- **Web page edit records**
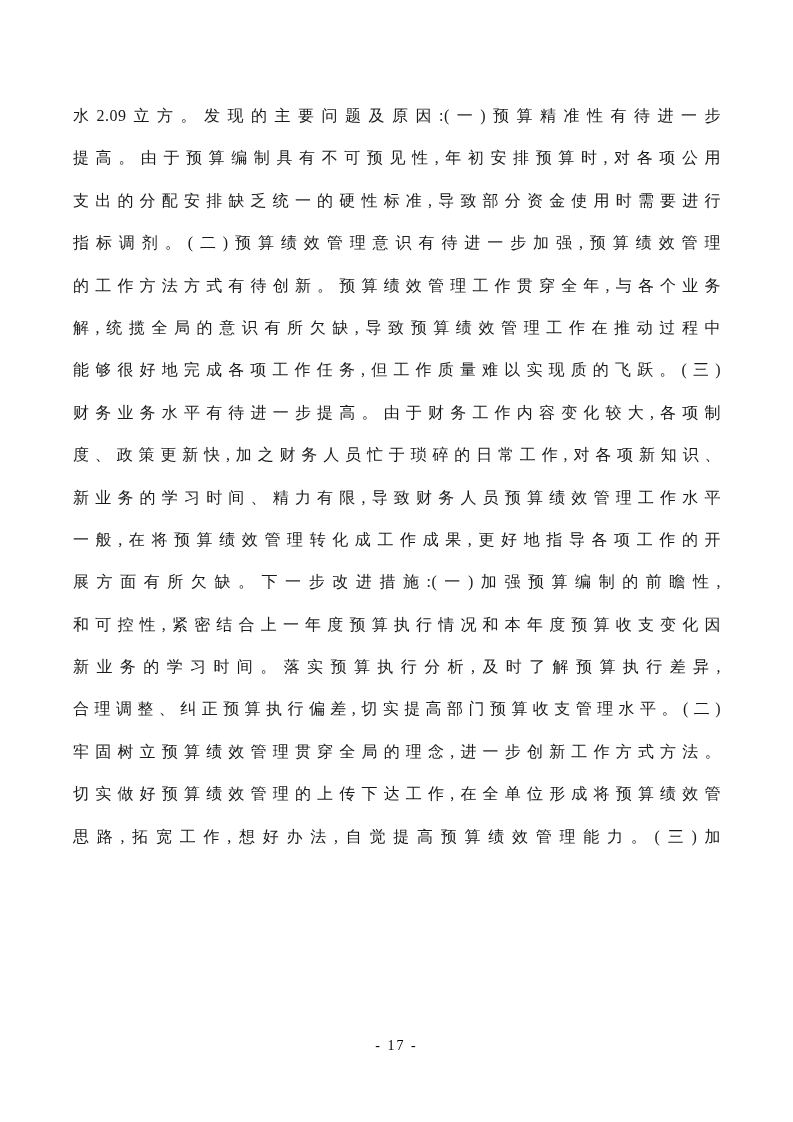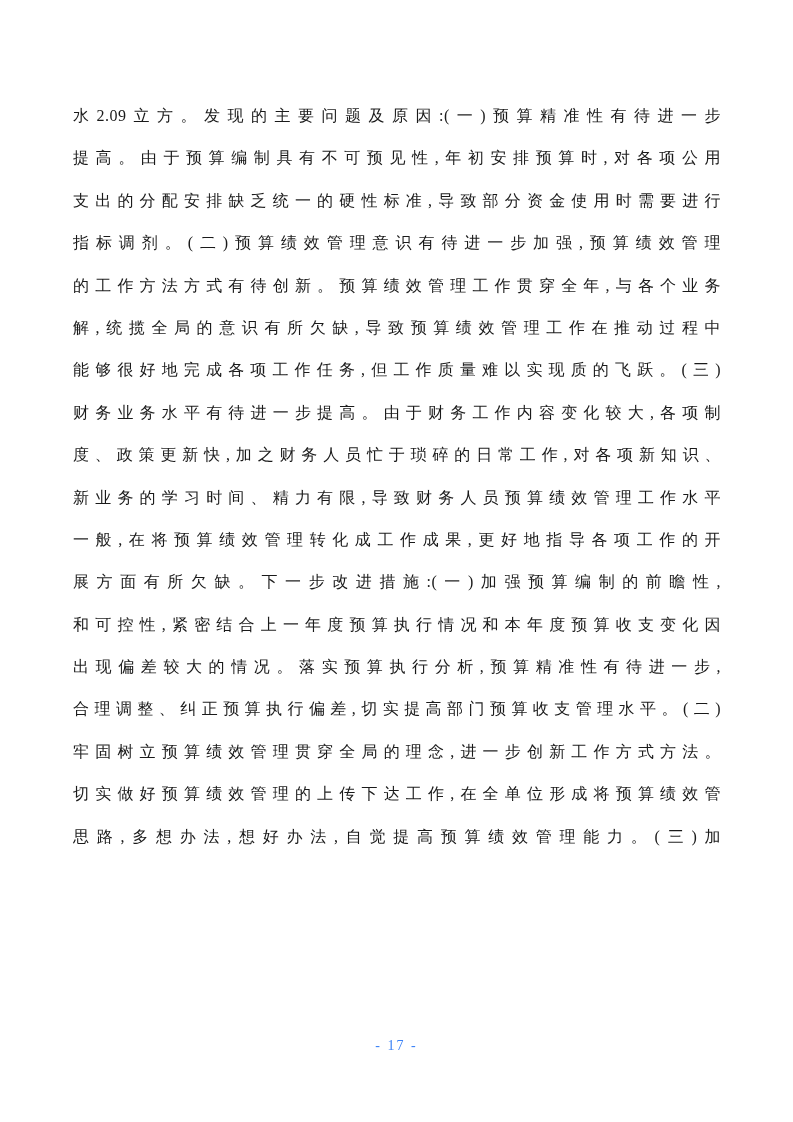"出现偏差较大的情况。落实预算执行分析,预算精准性有待进一步," div.text-line { text: 出现偏差较大的情况。落实预算执行分析,预算精准性有待进一步 -> 新业务的学习时间。落实预算执行分析,及时了解预算执行差异 }
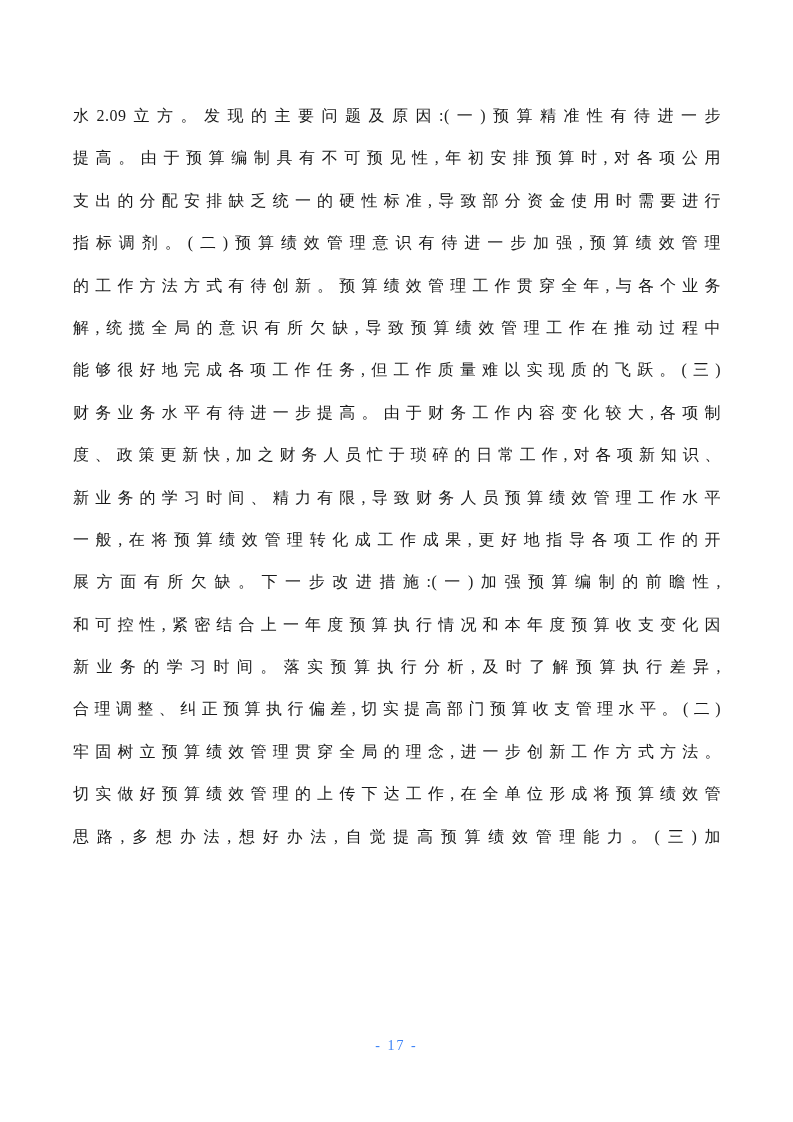"思路,多想办法,想好办法,自觉提高预算绩效管理能力。(三)加" div.text-line { text: ,多想办法 -> ,拓宽工作 }
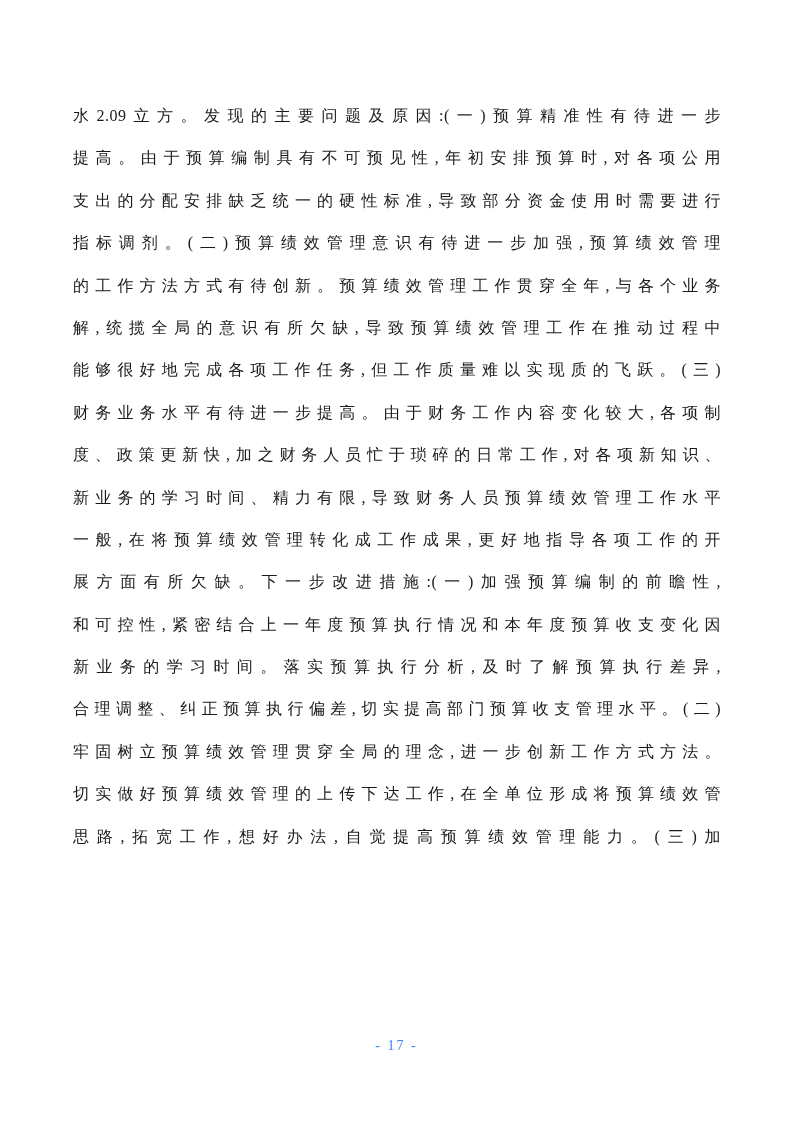"- 17 -" .page-number { color: #3b82f6 -> #000000 }
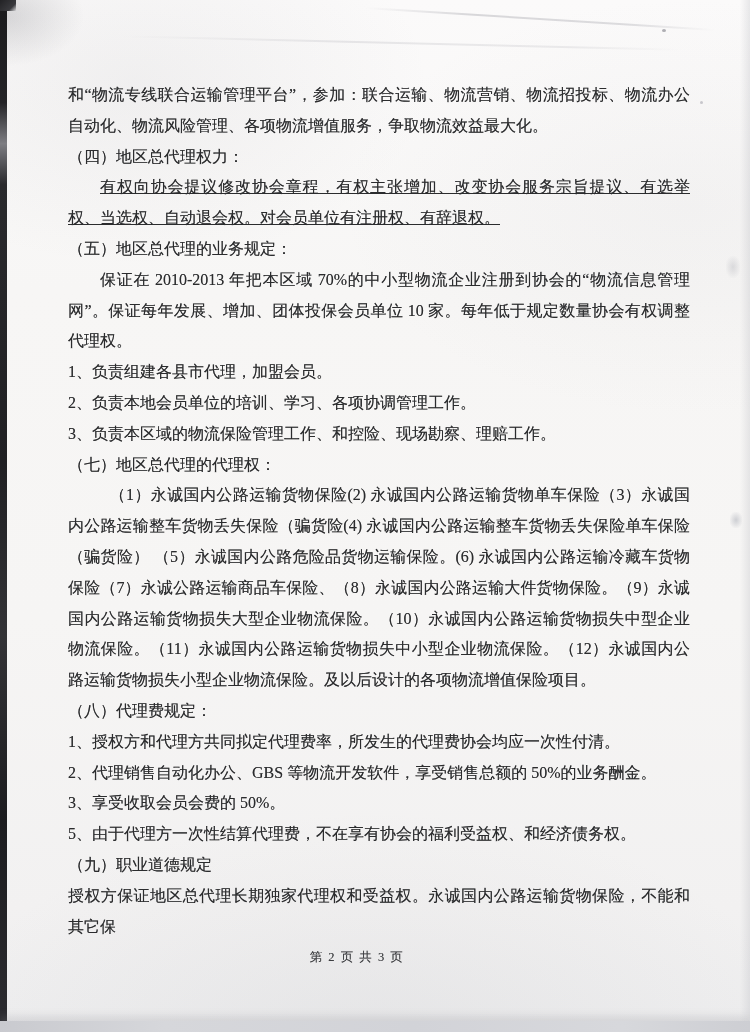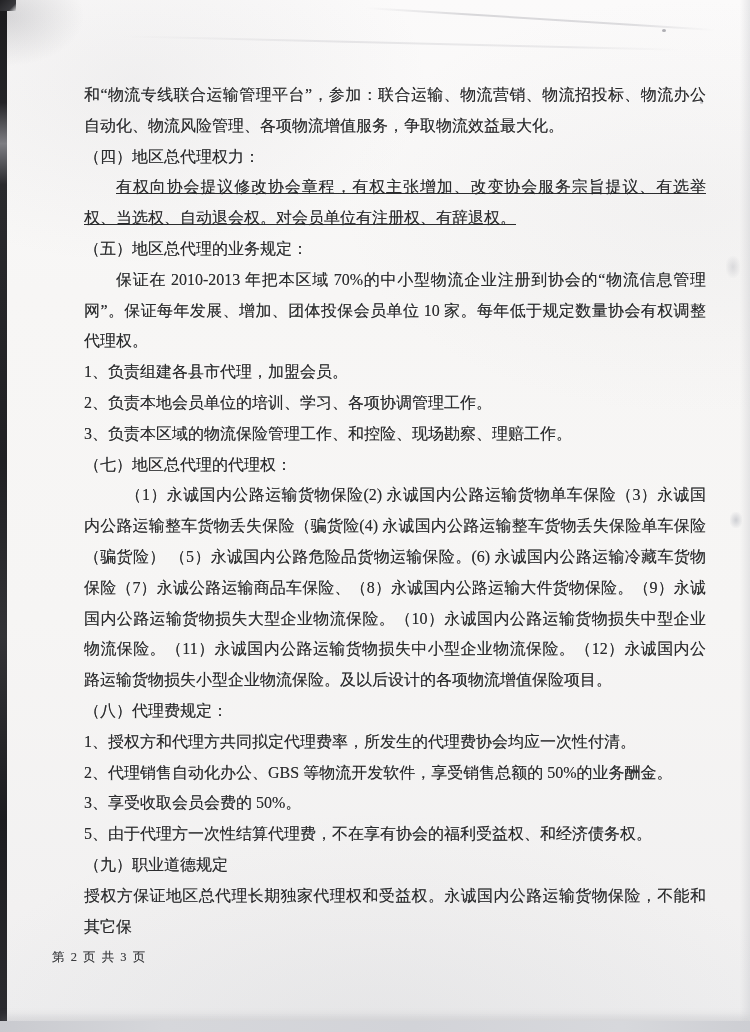"和“物流专线联合运输管理平台”，参加：联合运输、物流营销、物流招投标、物流办公自" .content { left: 84px -> 68px }
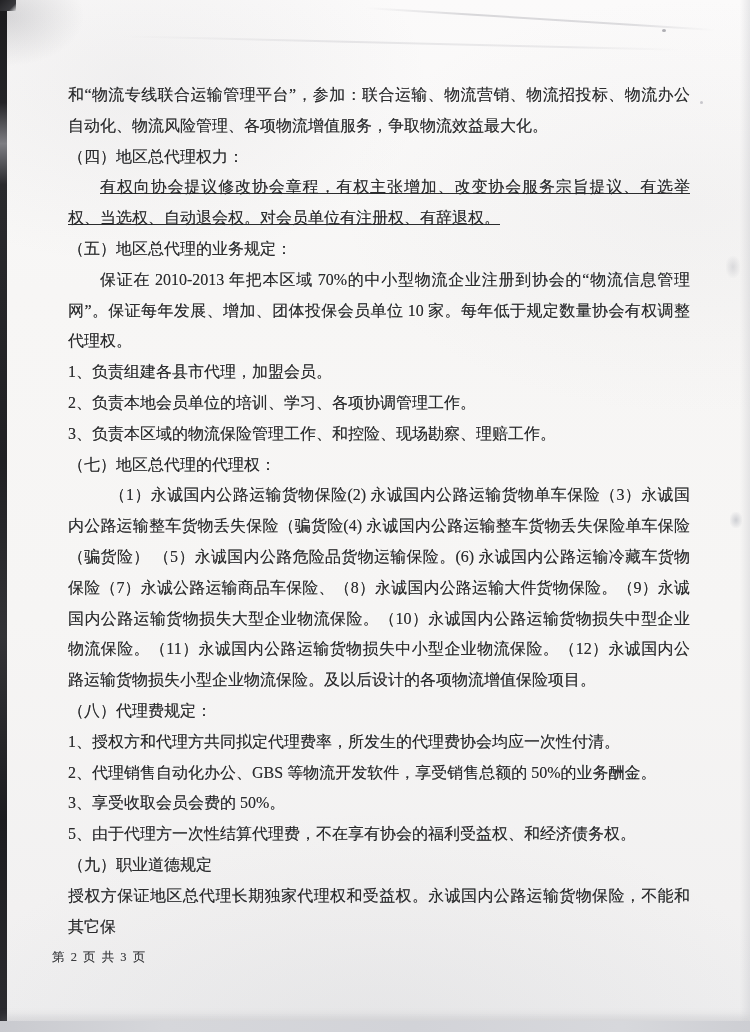"第 2 页 共 3" .footer { left: 80px -> 74px; text-align: none -> center }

- **YOUR INSTRUCTIONS**
Except for the pictures, copy every line of the records above exactly.

- **RESULT OF THE EXERCISE**
"出现偏差较大的情况。落实预算执行分析,预算精准性有待进一步," div.text-line { text: 出现偏差较大的情况。落实预算执行分析,预算精准性有待进一步 -> 新业务的学习时间。落实预算执行分析,及时了解预算执行差异 }
"思路,多想办法,想好办法,自觉提高预算绩效管理能力。(三)加" div.text-line { text: ,多想办法 -> ,拓宽工作 }
"- 17 -" .page-number { color: #3b82f6 -> #000000 }
"和“物流专线联合运输管理平台”，参加：联合运输、物流营销、物流招投标、物流办公自" .content { left: 84px -> 68px }
"第 2 页 共 3" .footer { left: 80px -> 74px; text-align: none -> center }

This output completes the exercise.